● Task directions
Write out each record exactly and skip every image.
(Beginning of Available data)
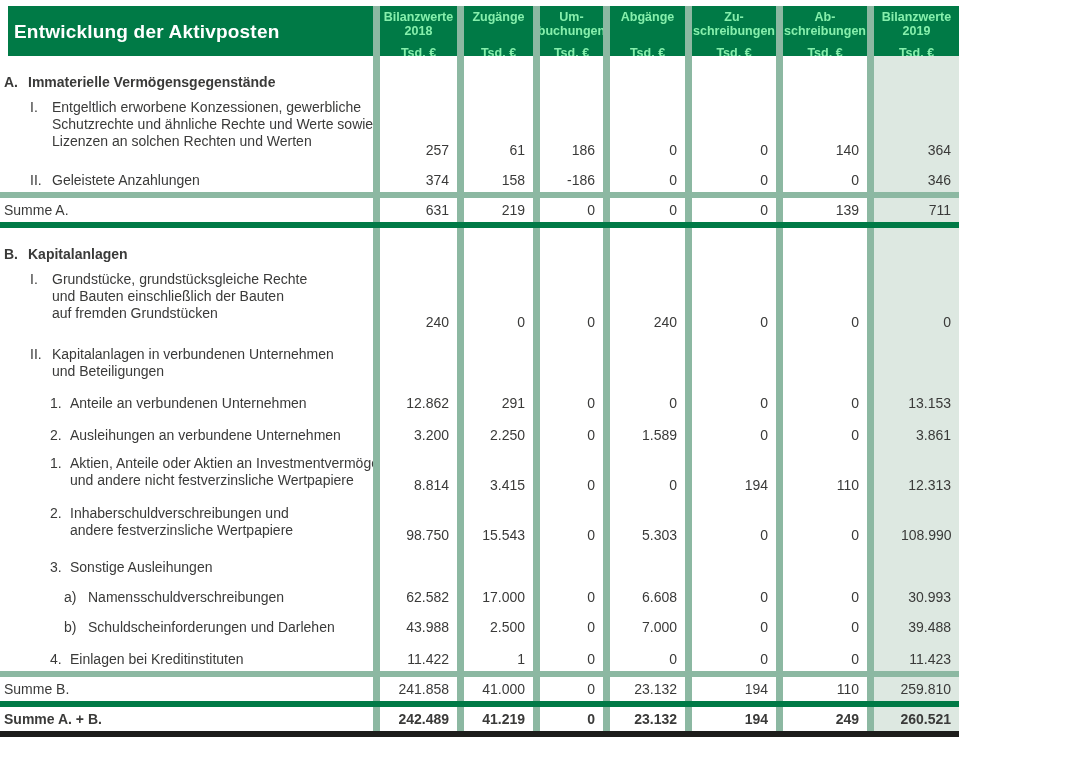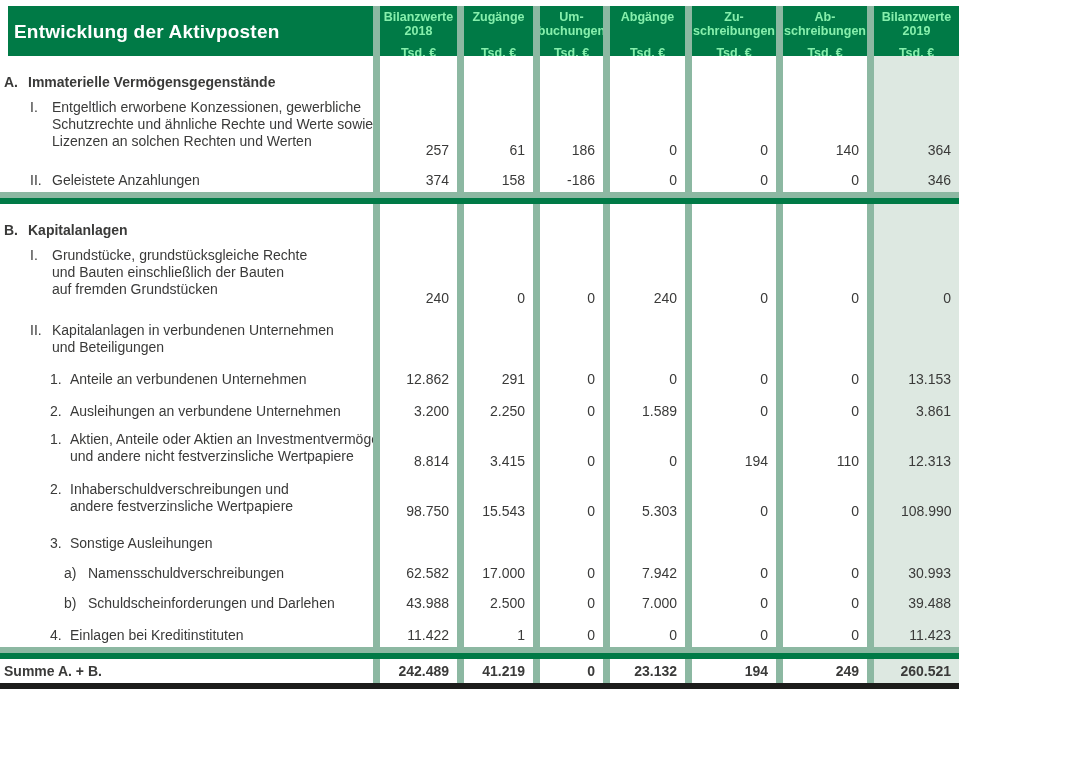--- a/index.html
+++ b/index.html
@@ -165,20 +165,30 @@
           <td class="v">158</td>
           <td class="v">-186</td>
           <td class="v">0</td>
           <td class="v">0</td>
           <td class="v">0</td>
           <td class="v mint">346</td>
         </tr>
         <tr class="rule rule-sage">
           <td colspan="8"></td>
         </tr>
+        <tr class="sum">
+          <td class="lab">Summe A.</td>
+          <td class="v">631</td>
+          <td class="v">219</td>
+          <td class="v">0</td>
+          <td class="v">0</td>
+          <td class="v">0</td>
+          <td class="v">139</td>
+          <td class="v mint">711</td>
+        </tr>
         <tr class="rule rule-green">
           <td colspan="8"></td>
         </tr>
         <tr class="section l0 n1 nov">
           <td class="lab">
             <div class="inner">
               <span class="num">B.</span>
               <span class="txt">Kapitalanlagen</span>
             </div>
           </td>
@@ -298,21 +308,21 @@
         <tr class="item l3 n1 hasv">
           <td class="lab">
             <div class="inner">
               <span class="num">a)</span>
               <span class="txt">Namensschuldverschreibungen</span>
             </div>
           </td>
           <td class="v">62.582</td>
           <td class="v">17.000</td>
           <td class="v">0</td>
-          <td class="v">7.942</td>
+          <td class="v">6.608</td>
           <td class="v">0</td>
           <td class="v">0</td>
           <td class="v mint">30.993</td>
         </tr>
         <tr class="item l3 n1 hasv">
           <td class="lab">
             <div class="inner">
               <span class="num">b)</span>
               <span class="txt">Schuldscheinforderungen und Darlehen</span>
             </div>
@@ -335,20 +345,30 @@
           <td class="v">11.422</td>
           <td class="v">1</td>
           <td class="v">0</td>
           <td class="v">0</td>
           <td class="v">0</td>
           <td class="v">0</td>
           <td class="v mint">11.423</td>
         </tr>
         <tr class="rule rule-sage">
           <td colspan="8"></td>
+        </tr>
+        <tr class="sum">
+          <td class="lab">Summe B.</td>
+          <td class="v">241.858</td>
+          <td class="v">41.000</td>
+          <td class="v">0</td>
+          <td class="v">23.132</td>
+          <td class="v">194</td>
+          <td class="v">110</td>
+          <td class="v mint">259.810</td>
         </tr>
         <tr class="rule rule-green">
           <td colspan="8"></td>
         </tr>
         <tr class="sum bold">
           <td class="lab">Summe A. + B.</td>
           <td class="v">242.489</td>
           <td class="v">41.219</td>
           <td class="v">0</td>
           <td class="v">23.132</td>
(End of Available data)
● Reply to the task
--- a/index.html
+++ b/index.html
@@ -165,20 +165,30 @@
           <td class="v">158</td>
           <td class="v">-186</td>
           <td class="v">0</td>
           <td class="v">0</td>
           <td class="v">0</td>
           <td class="v mint">346</td>
         </tr>
         <tr class="rule rule-sage">
           <td colspan="8"></td>
         </tr>
+        <tr class="sum">
+          <td class="lab">Summe A.</td>
+          <td class="v">631</td>
+          <td class="v">219</td>
+          <td class="v">0</td>
+          <td class="v">0</td>
+          <td class="v">0</td>
+          <td class="v">139</td>
+          <td class="v mint">711</td>
+        </tr>
         <tr class="rule rule-green">
           <td colspan="8"></td>
         </tr>
         <tr class="section l0 n1 nov">
           <td class="lab">
             <div class="inner">
               <span class="num">B.</span>
               <span class="txt">Kapitalanlagen</span>
             </div>
           </td>
@@ -298,21 +308,21 @@
         <tr class="item l3 n1 hasv">
           <td class="lab">
             <div class="inner">
               <span class="num">a)</span>
               <span class="txt">Namensschuldverschreibungen</span>
             </div>
           </td>
           <td class="v">62.582</td>
           <td class="v">17.000</td>
           <td class="v">0</td>
-          <td class="v">7.942</td>
+          <td class="v">6.608</td>
           <td class="v">0</td>
           <td class="v">0</td>
           <td class="v mint">30.993</td>
         </tr>
         <tr class="item l3 n1 hasv">
           <td class="lab">
             <div class="inner">
               <span class="num">b)</span>
               <span class="txt">Schuldscheinforderungen und Darlehen</span>
             </div>
@@ -335,20 +345,30 @@
           <td class="v">11.422</td>
           <td class="v">1</td>
           <td class="v">0</td>
           <td class="v">0</td>
           <td class="v">0</td>
           <td class="v">0</td>
           <td class="v mint">11.423</td>
         </tr>
         <tr class="rule rule-sage">
           <td colspan="8"></td>
+        </tr>
+        <tr class="sum">
+          <td class="lab">Summe B.</td>
+          <td class="v">241.858</td>
+          <td class="v">41.000</td>
+          <td class="v">0</td>
+          <td class="v">23.132</td>
+          <td class="v">194</td>
+          <td class="v">110</td>
+          <td class="v mint">259.810</td>
         </tr>
         <tr class="rule rule-green">
           <td colspan="8"></td>
         </tr>
         <tr class="sum bold">
           <td class="lab">Summe A. + B.</td>
           <td class="v">242.489</td>
           <td class="v">41.219</td>
           <td class="v">0</td>
           <td class="v">23.132</td>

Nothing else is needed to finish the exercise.